Task objective
State the number of lines in the records underneath where the word "type" turns up, and say nothing else.

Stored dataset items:

#####

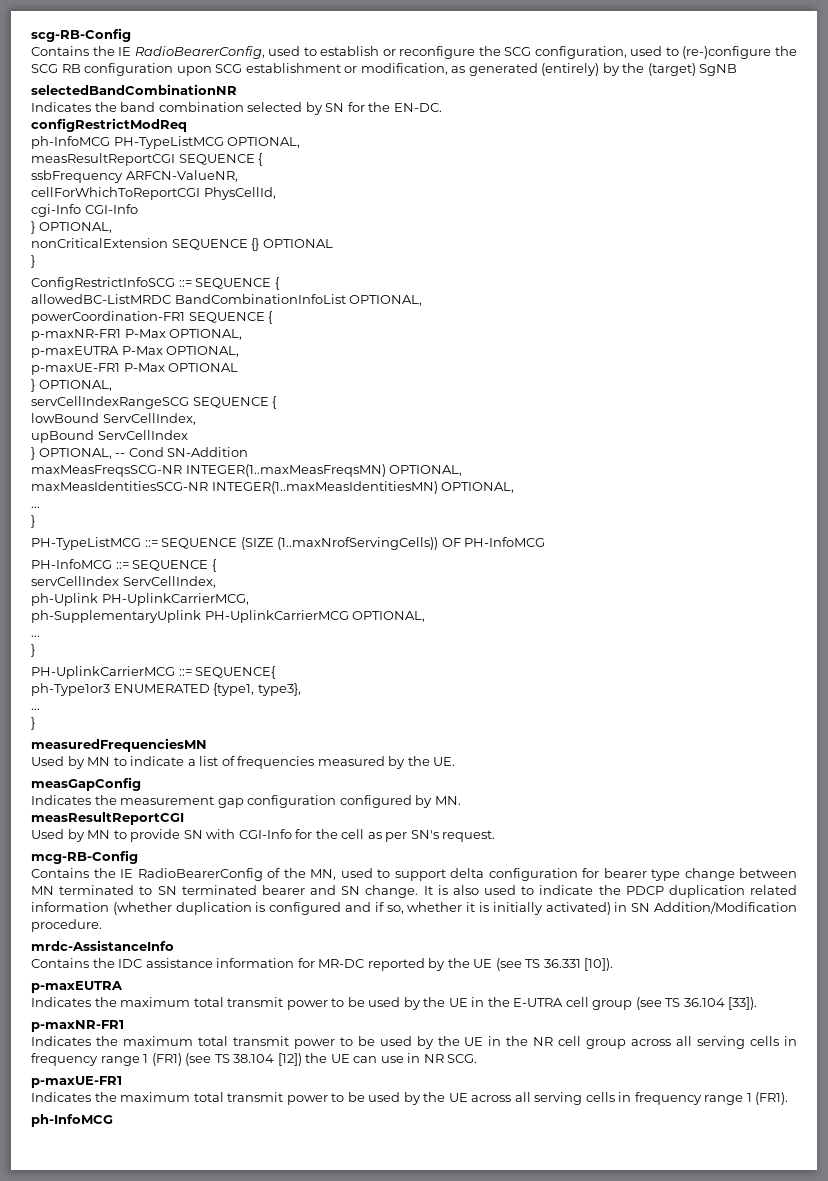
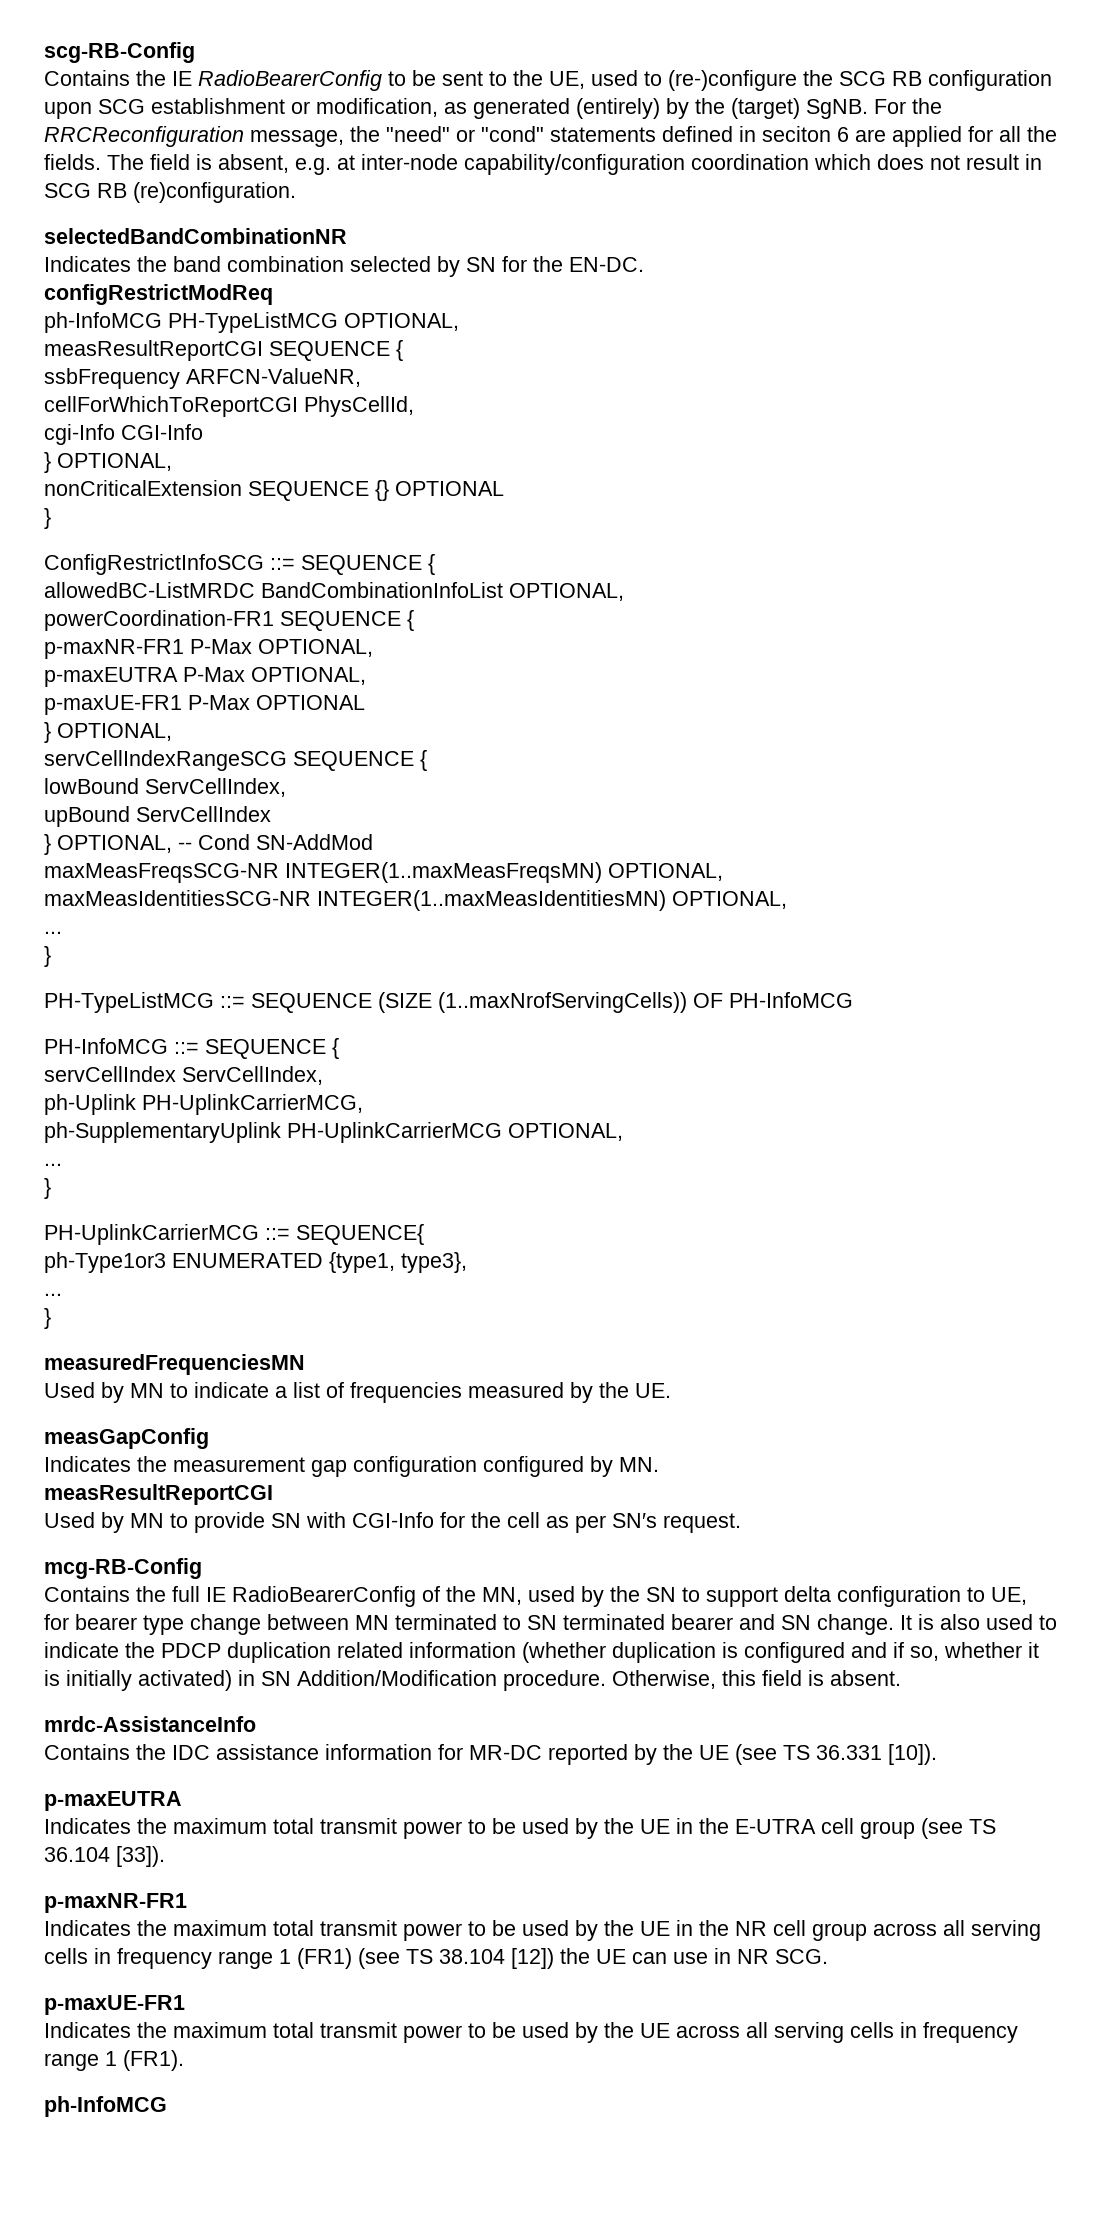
- Contains the IE RadioBearerConfig, used to establish or reconfigure the SCG configuration, used to (re-)configure the SCG RB configuration upon SCG establishment or modification, as generated (entirely) by the (target) SgNB
+ Contains the IE RadioBearerConfig to be sent to the UE, used to (re-)configure the SCG RB configuration upon SCG establishment or modification, as generated (entirely) by the (target) SgNB. For the RRCReconfiguration message, the "need" or "cond" statements defined in seciton 6 are applied for all the fields. The field is absent, e.g. at inter-node capability/configuration coordination which does not result in SCG RB (re)configuration.
- } OPTIONAL, -- Cond SN-Addition
+ } OPTIONAL, -- Cond SN-AddMod
- Contains the IE RadioBearerConfig of the MN, used to support delta configuration for bearer type change between MN terminated to SN terminated bearer and SN change.
+ Contains the full IE RadioBearerConfig of the MN, used by the SN to support delta configuration to UE, for bearer type change between MN terminated to SN terminated bearer and SN change.
+ Otherwise, this field is absent.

#####

Response to the exercise
2